Requirement
Word for word, restate the entries below from their first line through the line that contains "Trilogy Medical Center.".

### Data excerpts

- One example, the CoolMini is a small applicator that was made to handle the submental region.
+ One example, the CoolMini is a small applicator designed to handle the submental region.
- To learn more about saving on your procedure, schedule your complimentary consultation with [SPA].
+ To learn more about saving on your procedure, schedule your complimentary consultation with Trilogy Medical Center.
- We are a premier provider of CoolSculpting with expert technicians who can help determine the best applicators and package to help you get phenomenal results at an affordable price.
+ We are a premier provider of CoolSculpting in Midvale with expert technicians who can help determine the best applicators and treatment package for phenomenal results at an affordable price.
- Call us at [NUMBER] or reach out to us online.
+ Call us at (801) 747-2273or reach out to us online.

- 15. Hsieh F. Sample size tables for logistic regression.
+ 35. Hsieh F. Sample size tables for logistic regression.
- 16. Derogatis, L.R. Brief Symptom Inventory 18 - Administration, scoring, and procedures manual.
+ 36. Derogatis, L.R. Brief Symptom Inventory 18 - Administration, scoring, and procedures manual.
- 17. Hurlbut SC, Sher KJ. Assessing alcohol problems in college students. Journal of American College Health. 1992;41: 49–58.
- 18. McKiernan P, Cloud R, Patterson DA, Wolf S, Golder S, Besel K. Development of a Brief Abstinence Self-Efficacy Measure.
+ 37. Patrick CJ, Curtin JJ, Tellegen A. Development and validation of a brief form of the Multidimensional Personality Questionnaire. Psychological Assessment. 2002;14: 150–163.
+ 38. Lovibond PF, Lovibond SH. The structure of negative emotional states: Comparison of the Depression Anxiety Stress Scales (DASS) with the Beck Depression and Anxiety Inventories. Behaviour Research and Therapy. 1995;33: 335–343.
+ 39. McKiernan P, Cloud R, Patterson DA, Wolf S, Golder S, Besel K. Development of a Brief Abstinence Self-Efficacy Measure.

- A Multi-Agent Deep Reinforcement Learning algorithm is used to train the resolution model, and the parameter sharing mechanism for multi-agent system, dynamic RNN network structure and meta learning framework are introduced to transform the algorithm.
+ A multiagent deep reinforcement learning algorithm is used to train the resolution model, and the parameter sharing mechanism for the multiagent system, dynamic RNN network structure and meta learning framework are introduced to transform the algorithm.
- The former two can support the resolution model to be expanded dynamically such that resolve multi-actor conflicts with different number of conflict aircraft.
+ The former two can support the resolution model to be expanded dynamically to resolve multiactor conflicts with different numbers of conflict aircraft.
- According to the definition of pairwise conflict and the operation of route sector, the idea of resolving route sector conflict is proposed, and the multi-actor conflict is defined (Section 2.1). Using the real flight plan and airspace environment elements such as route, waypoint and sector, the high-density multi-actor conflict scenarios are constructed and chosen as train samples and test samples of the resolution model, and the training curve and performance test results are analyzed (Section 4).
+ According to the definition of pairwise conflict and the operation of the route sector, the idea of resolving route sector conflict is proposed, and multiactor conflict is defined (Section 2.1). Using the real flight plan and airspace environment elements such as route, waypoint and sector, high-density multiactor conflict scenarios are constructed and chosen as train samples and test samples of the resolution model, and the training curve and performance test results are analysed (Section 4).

######

Solution
- One example, the CoolMini is a small applicator that was made to handle the submental region.
+ One example, the CoolMini is a small applicator designed to handle the submental region.
- To learn more about saving on your procedure, schedule your complimentary consultation with [SPA].
+ To learn more about saving on your procedure, schedule your complimentary consultation with Trilogy Medical Center.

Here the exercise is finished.